As far as I know FOL 361L had been originally built for Triumph's sales exuctive Lyndon Mills, for his personnel use, what a company car! Not a prototype as such but one of the many V8 saloons and at least one estate (ours) built for the high and mighty at Triumph. This has been confirmed by Pete Clarke (ex Triumph experimental) who states that at one time he and a few others were running a makeshift production line in experimental churning these things out one after another. They would simply pull a part finished car out of the normal production stream, run it through experimental adding all the Stag bits as they went. This explains why these cars have 'normal' production chassis/commision numbers as against the more normal X prefix of out and out experimental cars.
Our V8 estate was registered by Rover at Lode Lane it was retained by them until at least 1975. I can only think that the reason for this was due to an internal BL promotion and whoever's company car it was at the time following them from Coventry to Solihull?
The Heritage trace for XXC is full of contradiction. Built in August 71, but not despatched until October 72? Built white with black trim (as we found it), but despatched Valencia blue with tan trim, and no evidence of it ever being blue? Destination (dealer) is listed as a direct sale to BLMC Rover Solihull as we know from the DVLA copies of the original log books.

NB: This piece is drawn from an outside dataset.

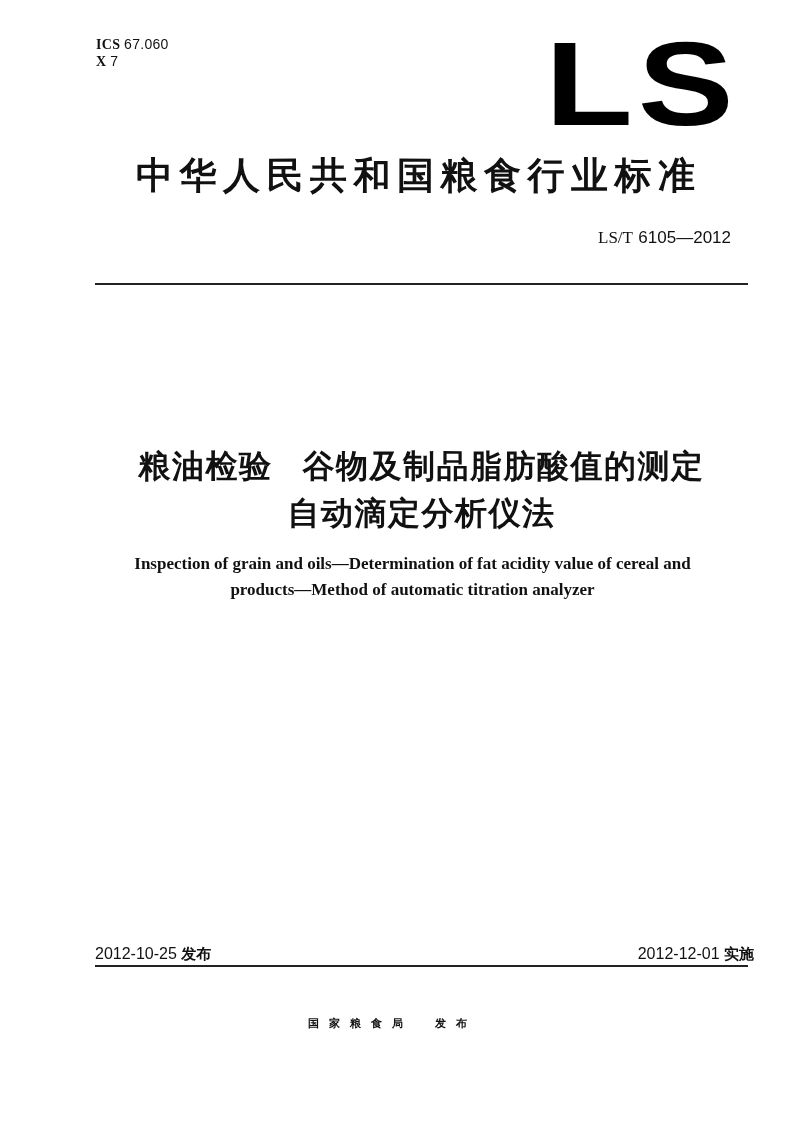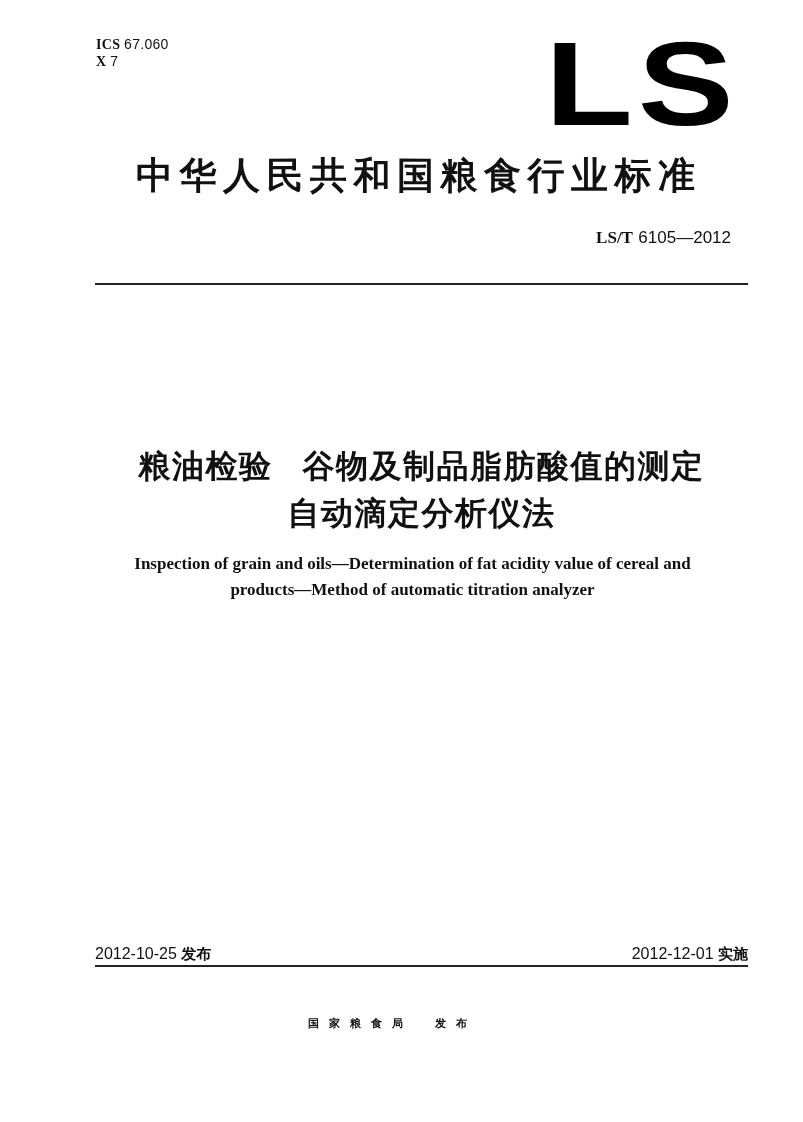"LS/T" .std-code .pre { font-weight: bold -> normal }
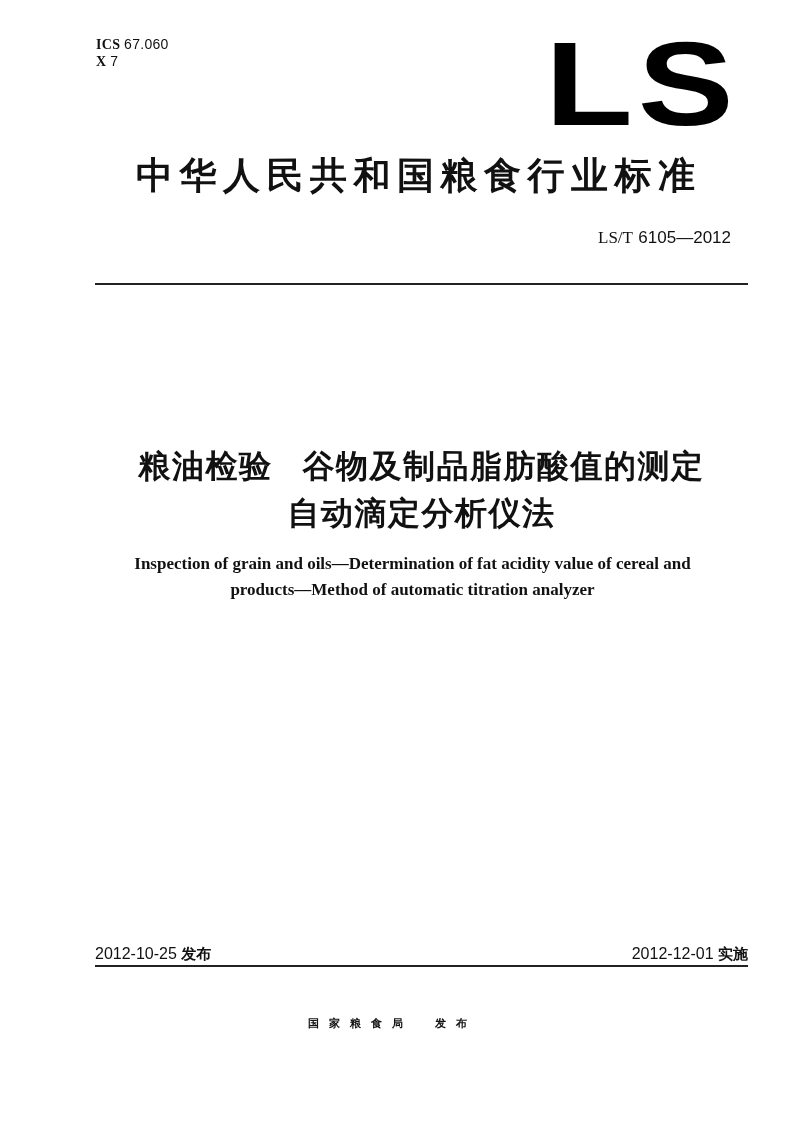"2012-12-01 实施" .date.impl { right: 55px -> 49px }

The copies of the old green log books clearly state that the engine fitted when first registered was indeed a 2997 cc Stag V8 number LE 902 EBW.
This means it had only survived on the road for just over 10 years! Not good by todays standards when cars generally show little deteroration in their first 10 years. Mind you as I remember it all of those cars surrounding XXC in this picture, Cortina, Imp, Princess, were all younger!